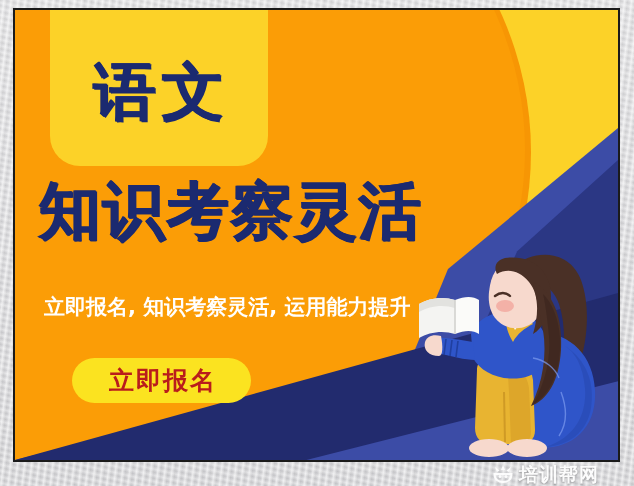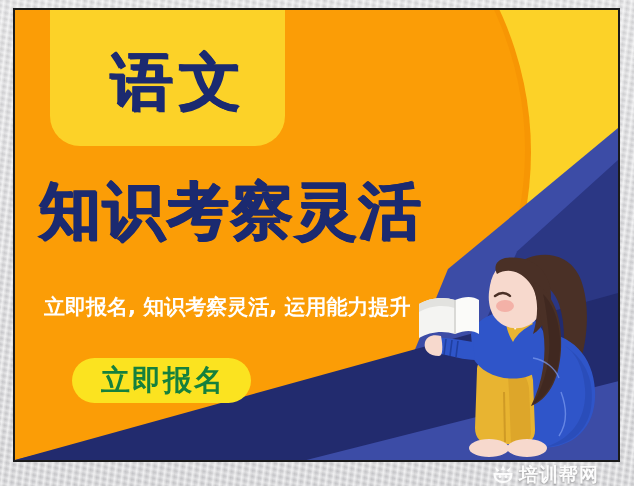--- a/index.html
+++ b/index.html
@@ -124,14 +124,13 @@
     left: 35px;
     top: 0px;
     width: 218px;
-    height: 136px;
+    height: 156px;
     background: #fcd228;
     border-radius: 0 0 30px 30px;
     z-index: 6;
     display: flex;
     align-items: center;
     justify-content: center;
-    padding-left: 17px;
   }
   .subject-badge .txt {
     font-size: 62px;

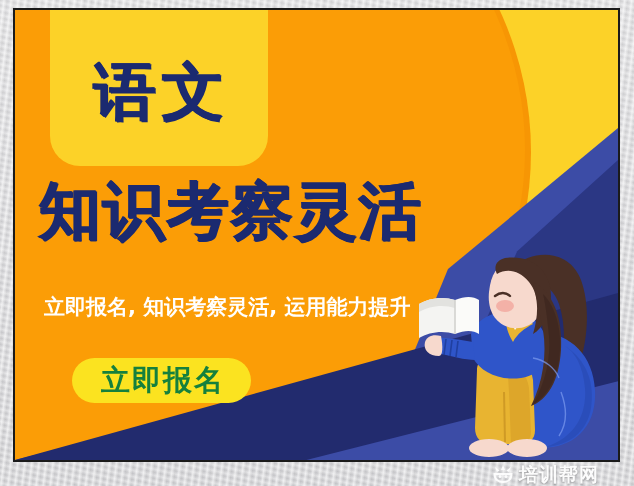--- a/index.html
+++ b/index.html
@@ -187,9 +187,9 @@
     cursor: pointer;
   }
   .cta .txt {
-    font-size: 29px;
-    font-weight: 700;
-    color: #15803d;
+    font-size: 25px;
+    font-weight: 700;
+    color: #b91c1c;
     letter-spacing: 2px;
     line-height: 1;
     padding-left: 3px;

═══

▶ WORK TO COMPLETE: Before copying, set the pictures aside; then give the records again exactly.

▶ COMPLETED EXERCISE:
--- a/index.html
+++ b/index.html
@@ -124,14 +124,13 @@
     left: 35px;
     top: 0px;
     width: 218px;
-    height: 136px;
+    height: 156px;
     background: #fcd228;
     border-radius: 0 0 30px 30px;
     z-index: 6;
     display: flex;
     align-items: center;
     justify-content: center;
-    padding-left: 17px;
   }
   .subject-badge .txt {
     font-size: 62px;

--- a/index.html
+++ b/index.html
@@ -187,9 +187,9 @@
     cursor: pointer;
   }
   .cta .txt {
-    font-size: 29px;
-    font-weight: 700;
-    color: #15803d;
+    font-size: 25px;
+    font-weight: 700;
+    color: #b91c1c;
     letter-spacing: 2px;
     line-height: 1;
     padding-left: 3px;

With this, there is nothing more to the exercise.